Work request:
Below is a listing; restate from it, character for character, the lines beginning at the line holding "delivery note number: 688542 -> 682542" and ending at the line holding "subtotal: 13755.29 -> 13837.49", both included.

————

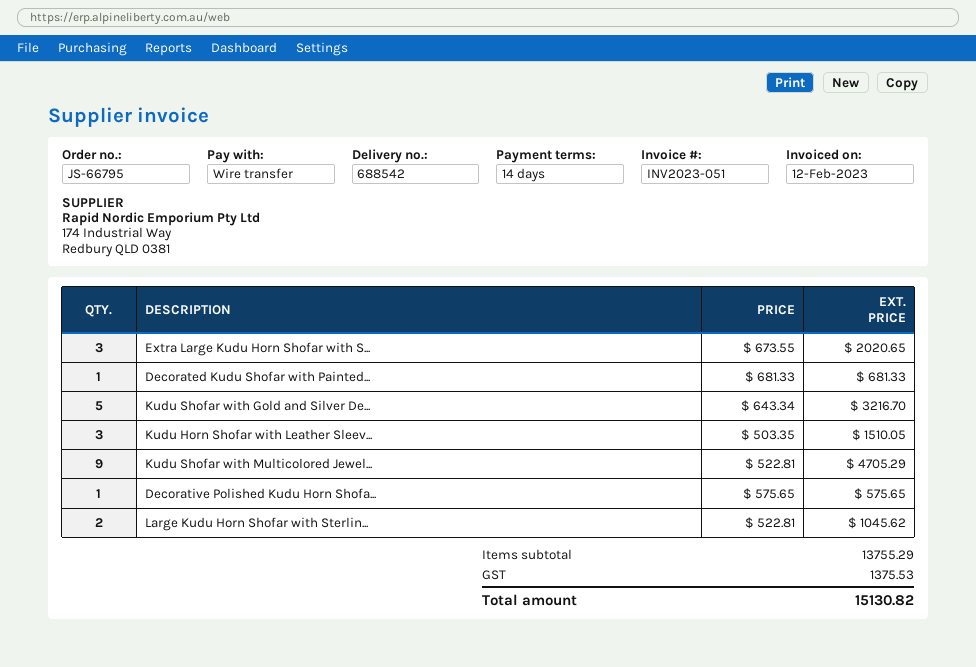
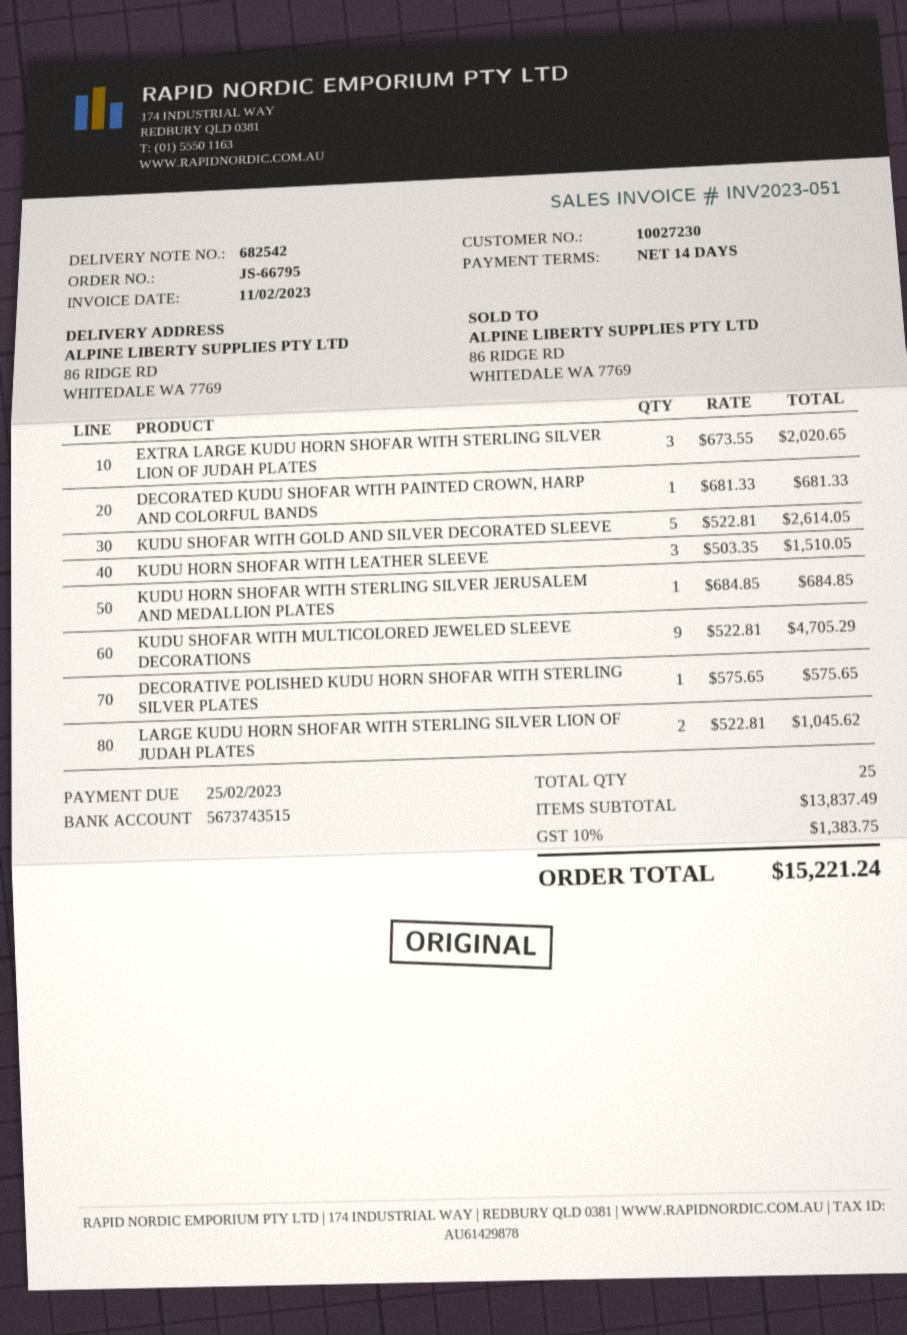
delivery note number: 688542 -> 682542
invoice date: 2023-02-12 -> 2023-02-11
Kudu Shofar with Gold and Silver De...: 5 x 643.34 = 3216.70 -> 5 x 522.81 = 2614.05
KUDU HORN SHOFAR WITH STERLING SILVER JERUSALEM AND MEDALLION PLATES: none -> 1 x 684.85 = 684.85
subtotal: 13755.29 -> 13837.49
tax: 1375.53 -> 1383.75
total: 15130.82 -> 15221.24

————

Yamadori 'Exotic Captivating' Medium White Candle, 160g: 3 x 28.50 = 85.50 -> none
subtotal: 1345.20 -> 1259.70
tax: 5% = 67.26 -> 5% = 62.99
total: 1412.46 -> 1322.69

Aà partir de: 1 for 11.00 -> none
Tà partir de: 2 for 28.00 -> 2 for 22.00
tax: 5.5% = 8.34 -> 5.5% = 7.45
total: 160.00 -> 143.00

————

Response to this exercise:
delivery note number: 688542 -> 682542
invoice date: 2023-02-12 -> 2023-02-11
Kudu Shofar with Gold and Silver De...: 5 x 643.34 = 3216.70 -> 5 x 522.81 = 2614.05
KUDU HORN SHOFAR WITH STERLING SILVER JERUSALEM AND MEDALLION PLATES: none -> 1 x 684.85 = 684.85
subtotal: 13755.29 -> 13837.49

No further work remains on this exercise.